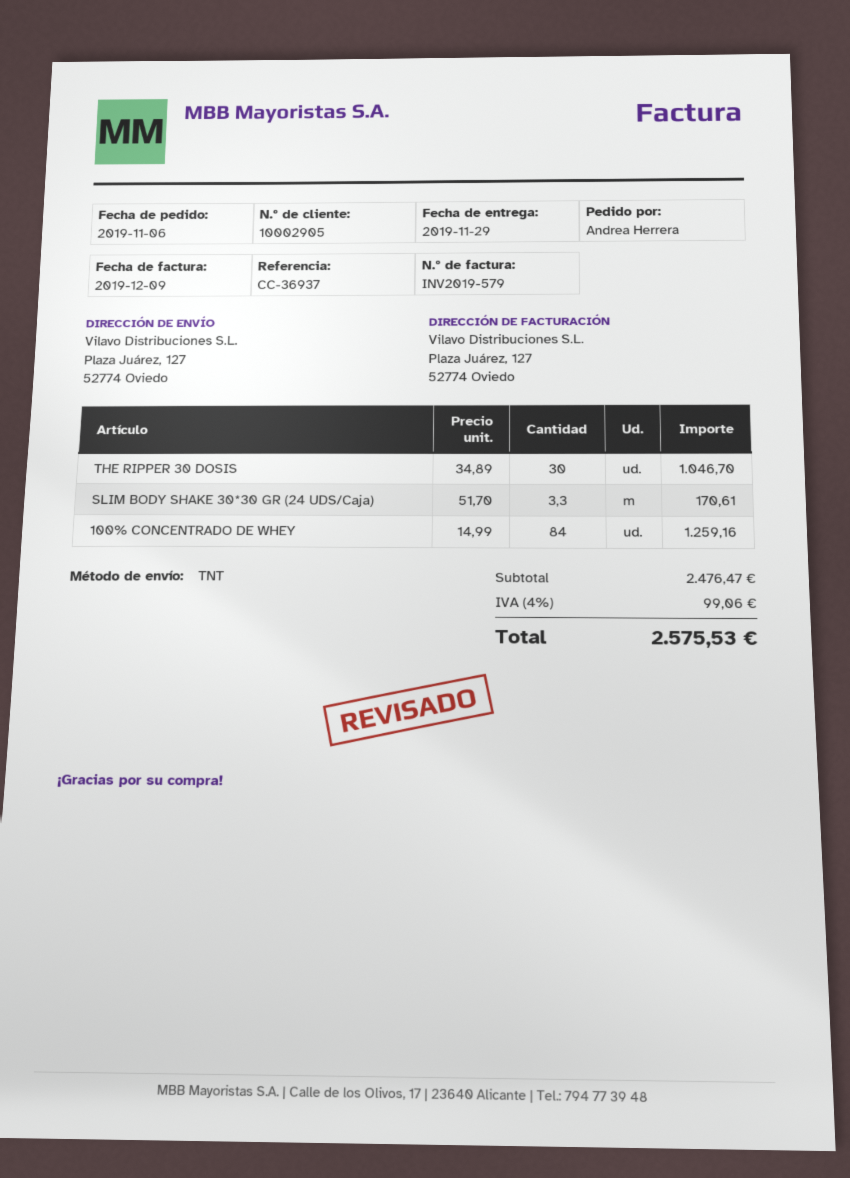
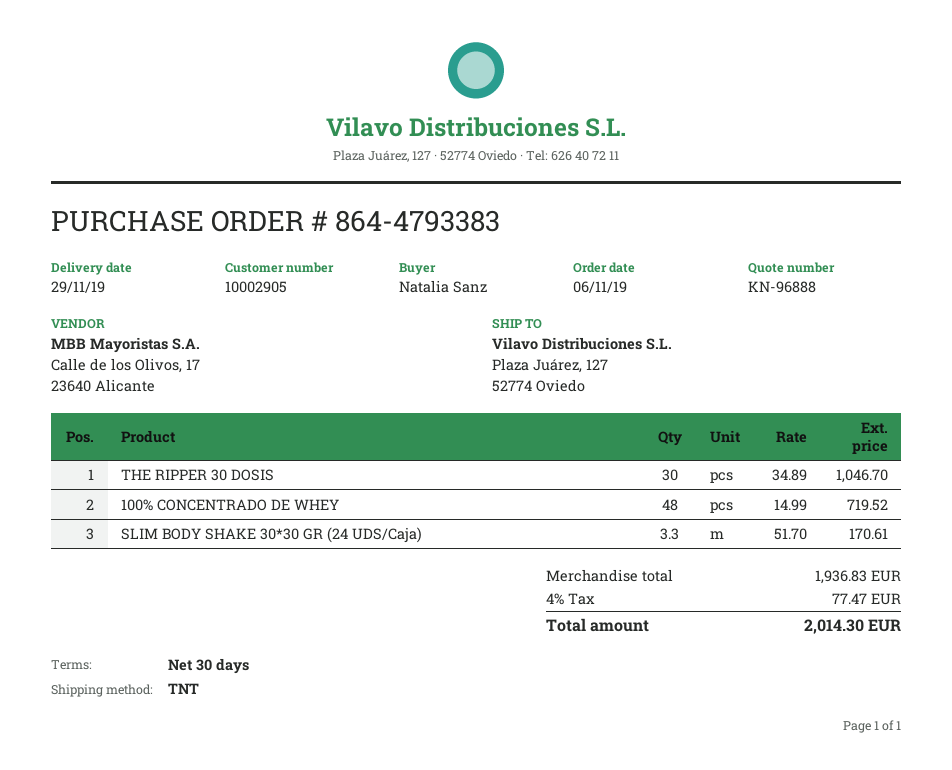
ordered by: Andrea Herrera -> Natalia Sanz
100% CONCENTRADO DE WHEY: 84 x 14.99 = 1259.16 -> 48 x 14.99 = 719.52
subtotal: 2476.47 -> 1936.83
tax: 4% = 99.06 -> 4% = 77.47
total: 2575.53 -> 2014.30

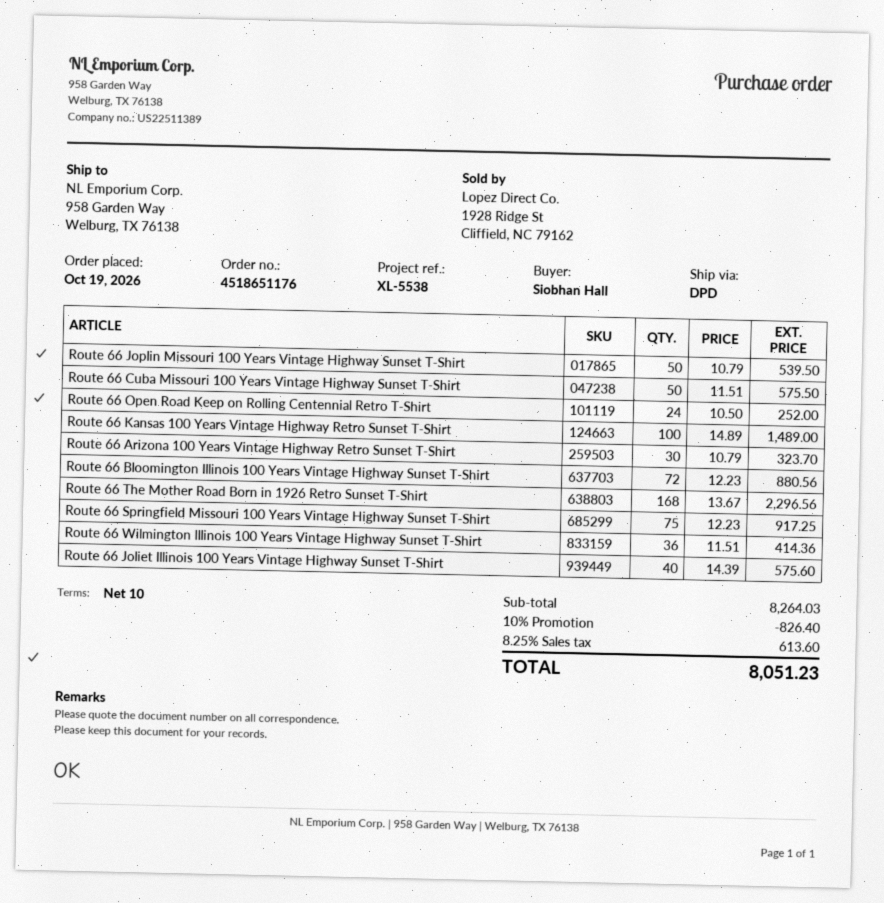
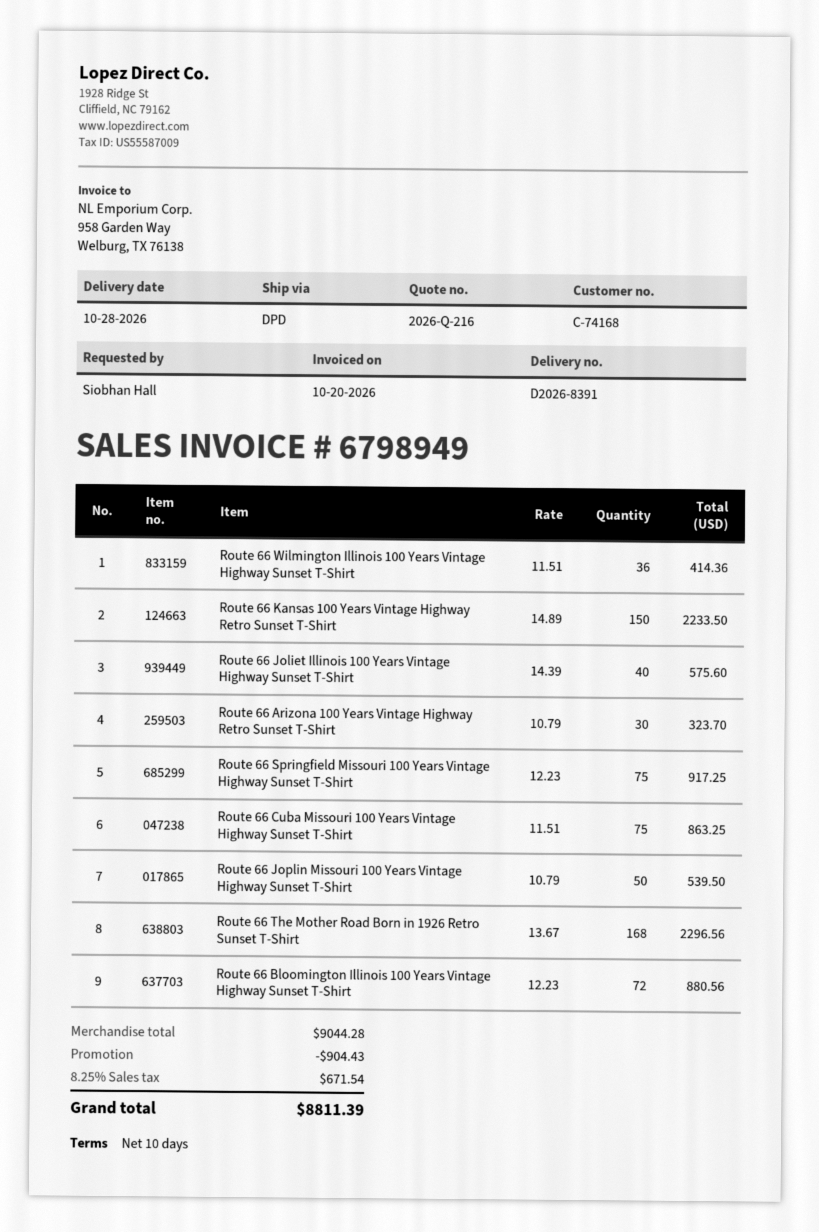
Route 66 Cuba Missouri 100 Years Vintage Highway Sunset T-Shirt: 50 x 11.51 = 575.50 -> 75 x 11.51 = 863.25
Route 66 Open Road Keep on Rolling Centennial Retro T-Shirt: 24 x 10.50 = 252.00 -> none
Route 66 Kansas 100 Years Vintage Highway Retro Sunset T-Shirt: 100 x 14.89 = 1489.00 -> 150 x 14.89 = 2233.50
subtotal: 8264.03 -> 9044.28
discount: 826.40 -> 904.43
tax: 8.25% = 613.60 -> 8.25% = 671.54
total: 8051.23 -> 8811.39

• **Task item**:
From the data above, pick out each line containing "Retro" and copy it.

• **Answer to this problem**:
Route 66 Open Road Keep on Rolling Centennial Retro T-Shirt: 24 x 10.50 = 252.00 -> none
Route 66 Kansas 100 Years Vintage Highway Retro Sunset T-Shirt: 100 x 14.89 = 1489.00 -> 150 x 14.89 = 2233.50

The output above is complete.